------ DATA EXCERPTS

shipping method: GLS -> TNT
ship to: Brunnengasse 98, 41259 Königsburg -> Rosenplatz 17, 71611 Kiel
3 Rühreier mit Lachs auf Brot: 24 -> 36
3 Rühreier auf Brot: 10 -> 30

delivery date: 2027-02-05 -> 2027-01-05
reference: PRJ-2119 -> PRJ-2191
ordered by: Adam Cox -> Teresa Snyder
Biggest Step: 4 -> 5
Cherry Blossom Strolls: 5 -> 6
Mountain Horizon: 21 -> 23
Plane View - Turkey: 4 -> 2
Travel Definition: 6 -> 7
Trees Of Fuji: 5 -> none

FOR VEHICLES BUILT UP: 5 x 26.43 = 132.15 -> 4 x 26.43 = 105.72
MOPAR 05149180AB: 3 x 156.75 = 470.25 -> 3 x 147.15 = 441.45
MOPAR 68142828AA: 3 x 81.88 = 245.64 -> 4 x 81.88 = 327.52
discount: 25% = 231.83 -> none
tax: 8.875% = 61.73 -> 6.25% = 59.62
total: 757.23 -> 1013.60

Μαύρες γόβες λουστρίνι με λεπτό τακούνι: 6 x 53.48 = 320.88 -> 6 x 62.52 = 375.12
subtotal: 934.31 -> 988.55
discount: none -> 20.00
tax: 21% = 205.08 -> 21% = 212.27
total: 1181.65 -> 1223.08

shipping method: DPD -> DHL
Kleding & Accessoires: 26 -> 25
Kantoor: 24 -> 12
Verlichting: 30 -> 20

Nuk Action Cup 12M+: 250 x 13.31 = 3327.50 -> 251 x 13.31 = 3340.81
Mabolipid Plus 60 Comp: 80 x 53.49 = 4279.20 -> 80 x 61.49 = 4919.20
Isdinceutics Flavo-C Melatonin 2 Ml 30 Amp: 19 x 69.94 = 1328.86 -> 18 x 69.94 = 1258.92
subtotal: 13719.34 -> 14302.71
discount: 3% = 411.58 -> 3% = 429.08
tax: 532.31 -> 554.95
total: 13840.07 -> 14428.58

------------

(WORK INSTRUCTIONS) Write out all the records above again, exactly as they stand.

(RESPONSE BOX)
shipping method: GLS -> TNT
ship to: Brunnengasse 98, 41259 Königsburg -> Rosenplatz 17, 71611 Kiel
3 Rühreier mit Lachs auf Brot: 24 -> 36
3 Rühreier auf Brot: 10 -> 30

delivery date: 2027-02-05 -> 2027-01-05
reference: PRJ-2119 -> PRJ-2191
ordered by: Adam Cox -> Teresa Snyder
Biggest Step: 4 -> 5
Cherry Blossom Strolls: 5 -> 6
Mountain Horizon: 21 -> 23
Plane View - Turkey: 4 -> 2
Travel Definition: 6 -> 7
Trees Of Fuji: 5 -> none

FOR VEHICLES BUILT UP: 5 x 26.43 = 132.15 -> 4 x 26.43 = 105.72
MOPAR 05149180AB: 3 x 156.75 = 470.25 -> 3 x 147.15 = 441.45
MOPAR 68142828AA: 3 x 81.88 = 245.64 -> 4 x 81.88 = 327.52
discount: 25% = 231.83 -> none
tax: 8.875% = 61.73 -> 6.25% = 59.62
total: 757.23 -> 1013.60

Μαύρες γόβες λουστρίνι με λεπτό τακούνι: 6 x 53.48 = 320.88 -> 6 x 62.52 = 375.12
subtotal: 934.31 -> 988.55
discount: none -> 20.00
tax: 21% = 205.08 -> 21% = 212.27
total: 1181.65 -> 1223.08

shipping method: DPD -> DHL
Kleding & Accessoires: 26 -> 25
Kantoor: 24 -> 12
Verlichting: 30 -> 20

Nuk Action Cup 12M+: 250 x 13.31 = 3327.50 -> 251 x 13.31 = 3340.81
Mabolipid Plus 60 Comp: 80 x 53.49 = 4279.20 -> 80 x 61.49 = 4919.20
Isdinceutics Flavo-C Melatonin 2 Ml 30 Amp: 19 x 69.94 = 1328.86 -> 18 x 69.94 = 1258.92
subtotal: 13719.34 -> 14302.71
discount: 3% = 411.58 -> 3% = 429.08
tax: 532.31 -> 554.95
total: 13840.07 -> 14428.58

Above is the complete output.